А потом упрашивал приятеля:
— Пожелай язву и другой половине, чтобы она досталась отцу.
Новелла LIIО двух доводах, которыми можно заставить замолчать жену
Один молодой человек, беседуя с парижанкой, которая хвалилась тем, что командует мужчинами, сказал:
— Будь я вашим мужем, я не дал бы вам потачки.
— Вы? — воскликнула она. — Нет, и вы стали бы плясать под мою дудку, как и все.
— Ой ли? — усомнился он. — Ведь у меня есть два прекрасных довода, которыми я сумею управиться с любой женщиной.
— Вот как! — сказала собеседница. — Что же это за доводы?
— Вот один довод! — ответил молодой человек, сжимая кулак, и затем, сжимая другой кулак, — а вот и другой довод.

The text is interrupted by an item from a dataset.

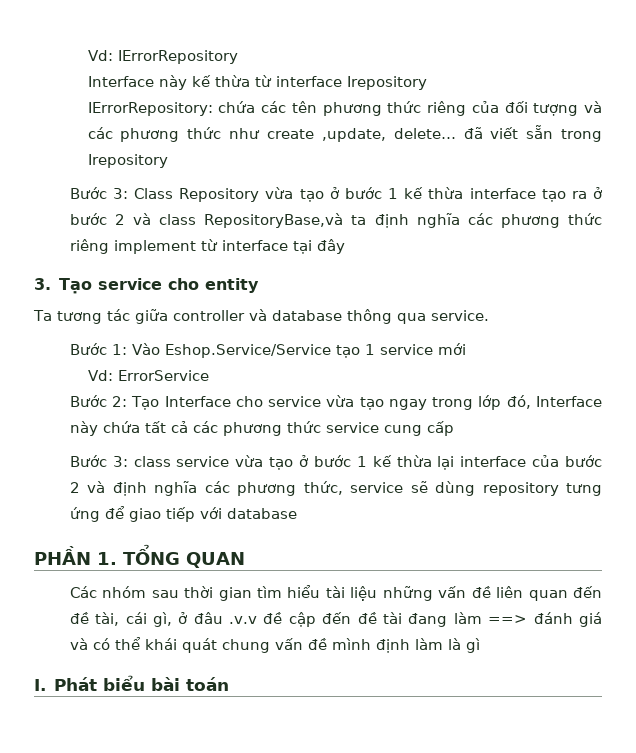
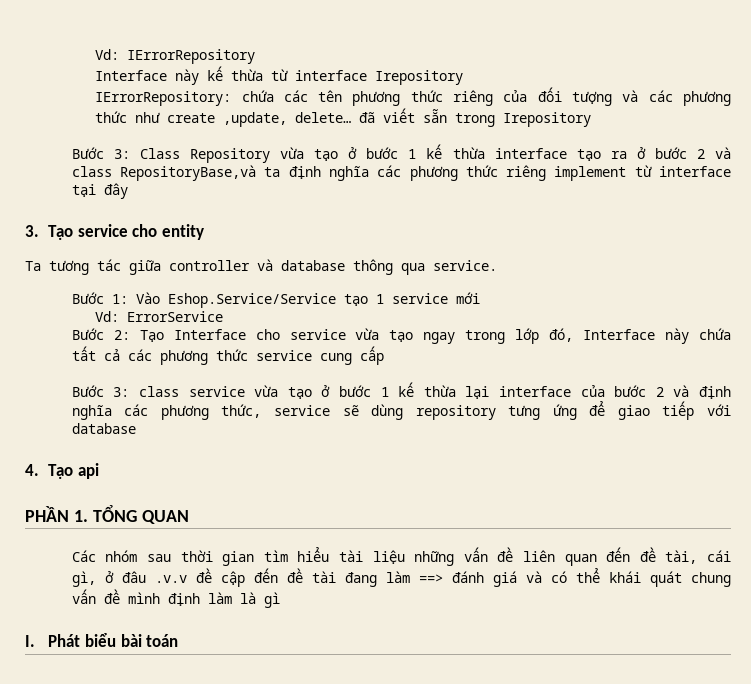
+ 4. Tạo api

Дама засмеялась, ибо полагала, что у него есть какие-нибудь два новых довода наставлять женщин на ум. А тот разумел кулаки. Но, я думаю, нет ни кулаков, ни доводов, которыми можно образумить женщину, когда на нее найдет блажь.

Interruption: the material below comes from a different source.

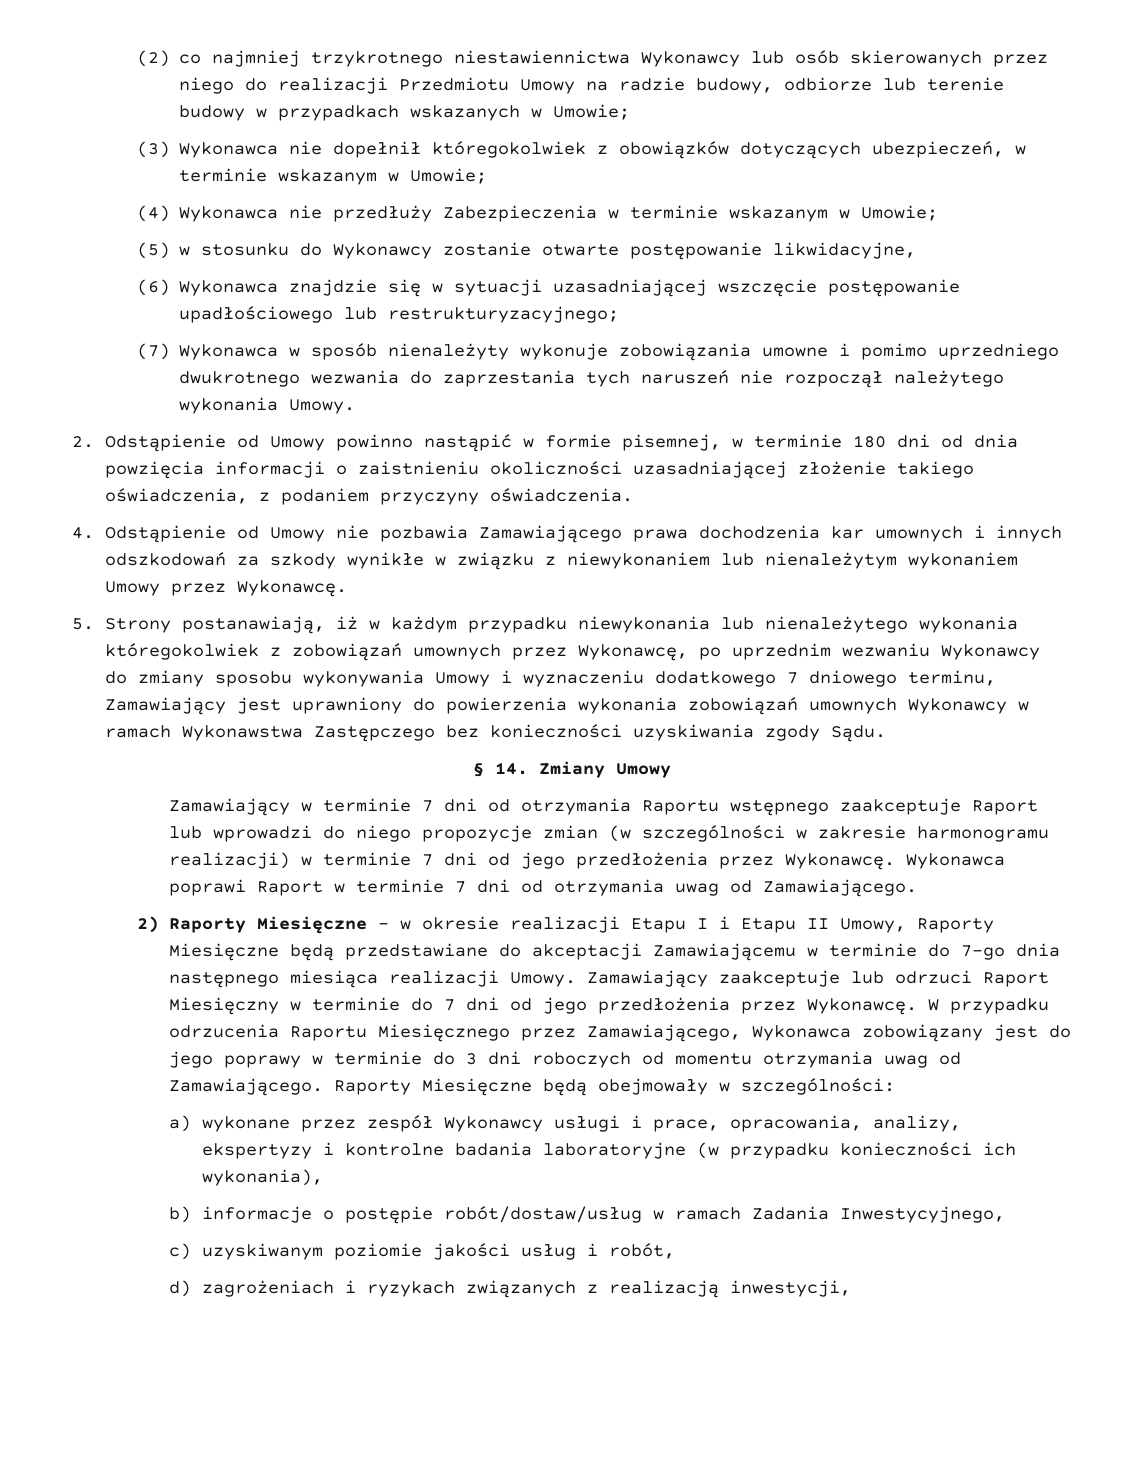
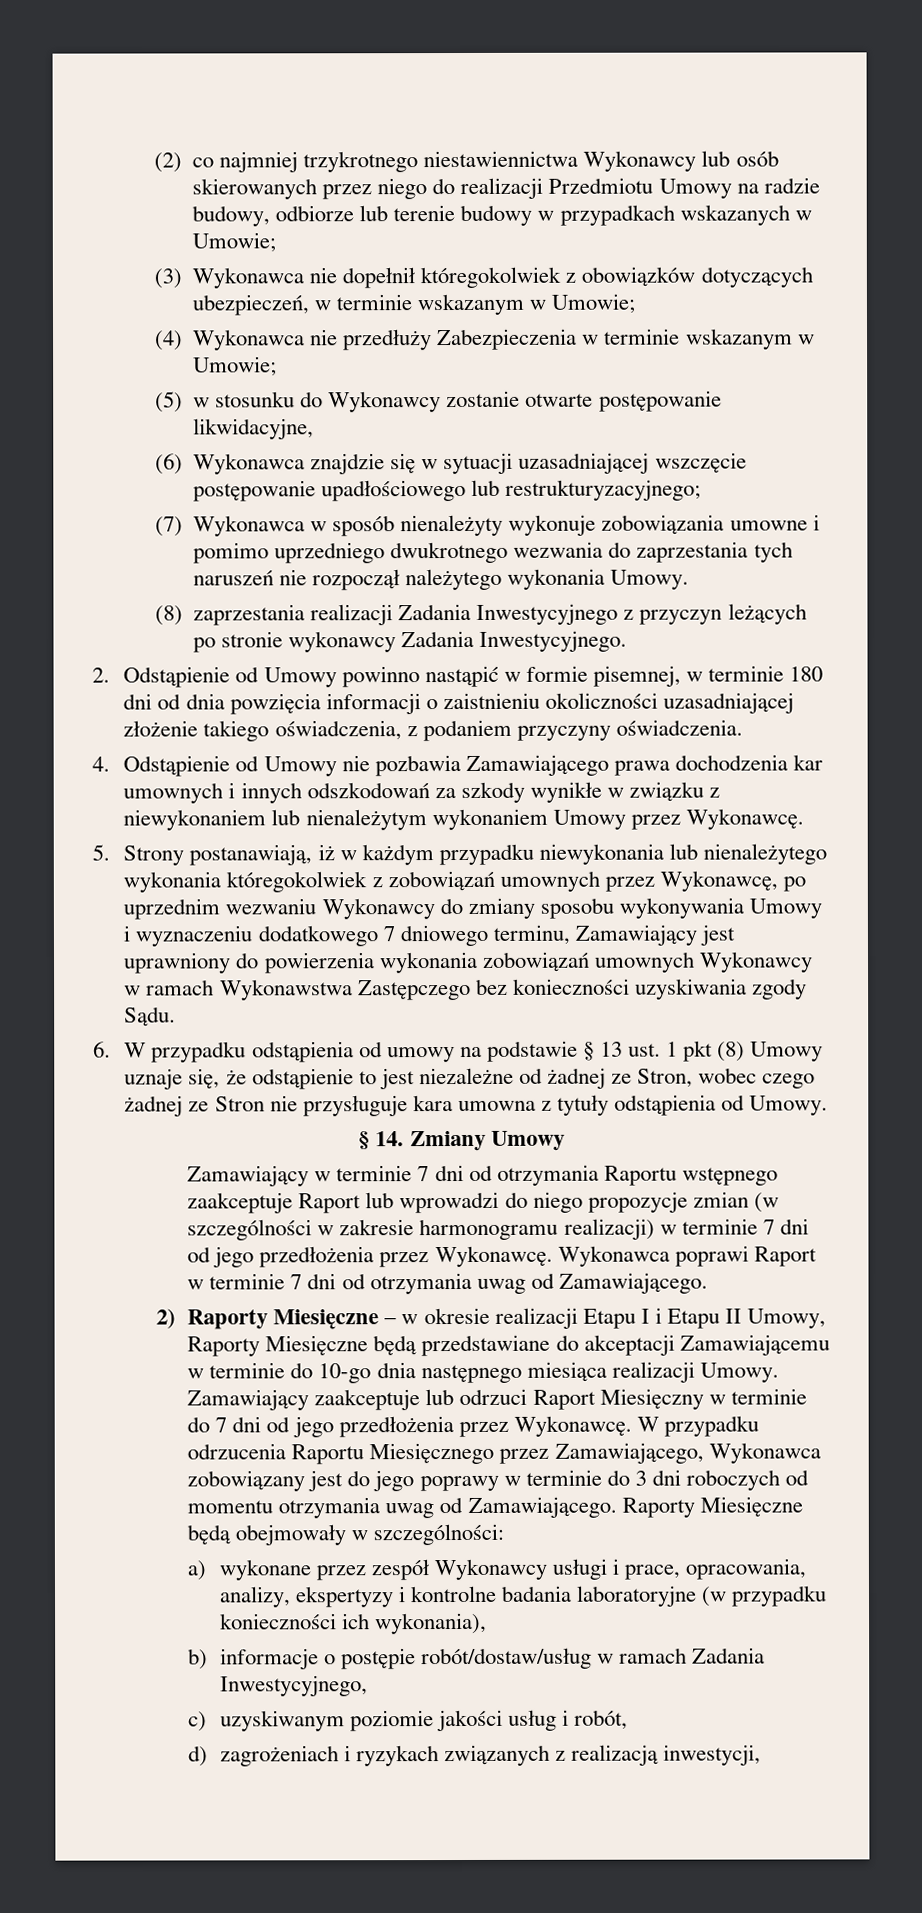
+ (8) zaprzestania realizacji Zadania Inwestycyjnego z przyczyn leżących po stronie wykonawcy Zadania Inwestycyjnego.
+ 6. W przypadku odstąpienia od umowy na podstawie § 13 ust. 1 pkt (8) Umowy uznaje się, że odstąpienie to jest niezależne od żadnej ze Stron, wobec czego żadnej ze Stron nie przysługuje kara umowna z tytuły odstąpienia od Umowy.
- 2) Raporty Miesięczne – w okresie realizacji Etapu I i Etapu II Umowy, Raporty Miesięczne będą przedstawiane do akceptacji Zamawiającemu w terminie do 7-go dnia następnego miesiąca realizacji Umowy.
+ 2) Raporty Miesięczne – w okresie realizacji Etapu I i Etapu II Umowy, Raporty Miesięczne będą przedstawiane do akceptacji Zamawiającemu w terminie do 10-go dnia następnego miesiąca realizacji Umowy.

Новелла LIIIСпособ разбогатеть
Начав с мелочной торговли, с продажи иголок, поясов и булавок, один человек так разбогател, что скупил у своих соседей землю, и во всем округе только и было разговоров что о нем. Удивляясь удачливости этого человека, один дворянин, очутившийся однажды вместе с ним в дороге, спросил его (назвав его при этом по имени):
— Послушайте, любезный, как это вы сумели так разбогатеть?
— Сударь, — ответил тот, — я расскажу вам это в двух словах: я старался больше трудиться и меньше расходовать.

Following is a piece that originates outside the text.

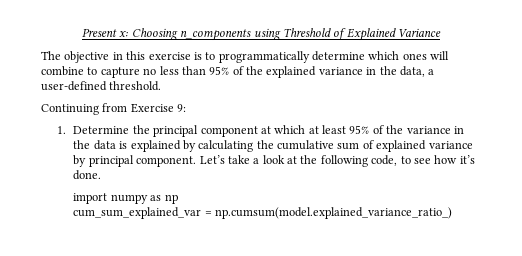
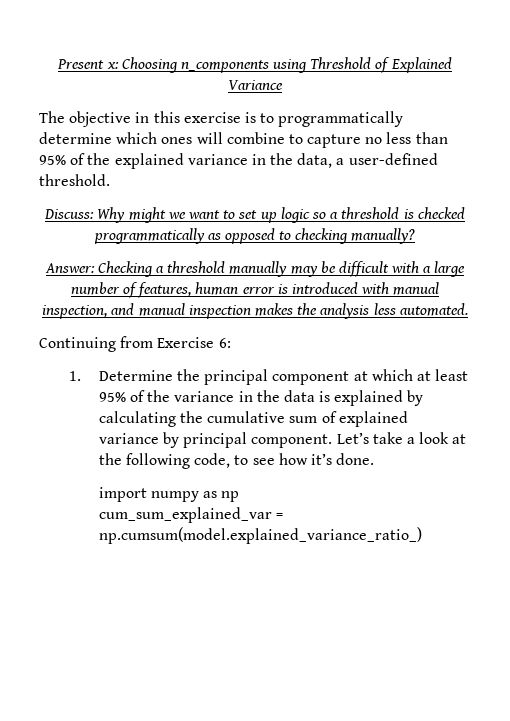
+ Discuss: Why might we want to set up logic so a threshold is checked programmatically as opposed to checking manually?
+ Answer: Checking a threshold manually may be difficult with a large number of features, human error is introduced with manual inspection, and manual inspection makes the analysis less automated.
- Continuing from Exercise 9:
+ Continuing from Exercise 6:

Вот действительно остроумно сказано, но к этому требуется еще хлеб и вино, ибо иной свернет себе шею, а все-таки от этого не разбогатеет. Но этот человек сумел выразиться удачнее, чем тот, который говорил:
— Для того, чтобы разбогатеть, нужно лишь повернуться к Богу спиной на добрых пять-шесть лет.
Новелла LIVОб одной орлеанской даме, любившей школяра, который изображал у ее двери маленькую собачонку, и о том, как большая собака прогнала маленькую
За одной орлеанской дамой, женщиной красивой и благонравной (хоть она и была оса[216]), женой торговца сукном, долго ухаживал один молодой школяр, красавец и лихой плясун (в те времена орлеанские плясуны славились так же, как пуатинцы-флейтисты, авиньонские удальцы и тулузские зубрилы). Звали этого школяра Клеретом. Дама, обладавшая жалостливым и добрым сердцем, не могла устоять против его ухаживаний и ответила ему наконец взаимностью, каковой он мирно наслаждался благодаря искусному обмену с нею посланиями, обоюдным предостережениям и намекам. У них были в ходу также и кой-какие невинные ухищрения, которые они применяли попеременно, вроде, например, того, что в десять часов вечера Клерет приходил к ее двери и подражал лаю маленькой собачонки. Горничная, посвященная в этот секрет и державшая его в тайне, тотчас же выходила на его лай без свечи и без фонаря и открывала ему дверь. А по соседству с этой дамой жил другой школяр, который тоже был в нее влюблен и страстно желал быть в компании с Клеретом, но не мог этого добиться, потому что либо не нравился ей, либо не был так смышлен, как Клерет, а вероятнее всего потому, что умные женщины неохотно заводят шашни с соседями, опасаясь слишком скорого разоблачения. Однако, узнав о посещениях Клерета и даже о том, как он лает и как ему открывают дверь, этот школяр сумел кое-что придумать. Точно узнав время прихода Клерета, он решил, что голос у него вполне пригоден для того, чтобы подражать им лаю собачонки, как это делал Клерет, и стоит ему только залаять, как добыча будет в его руках.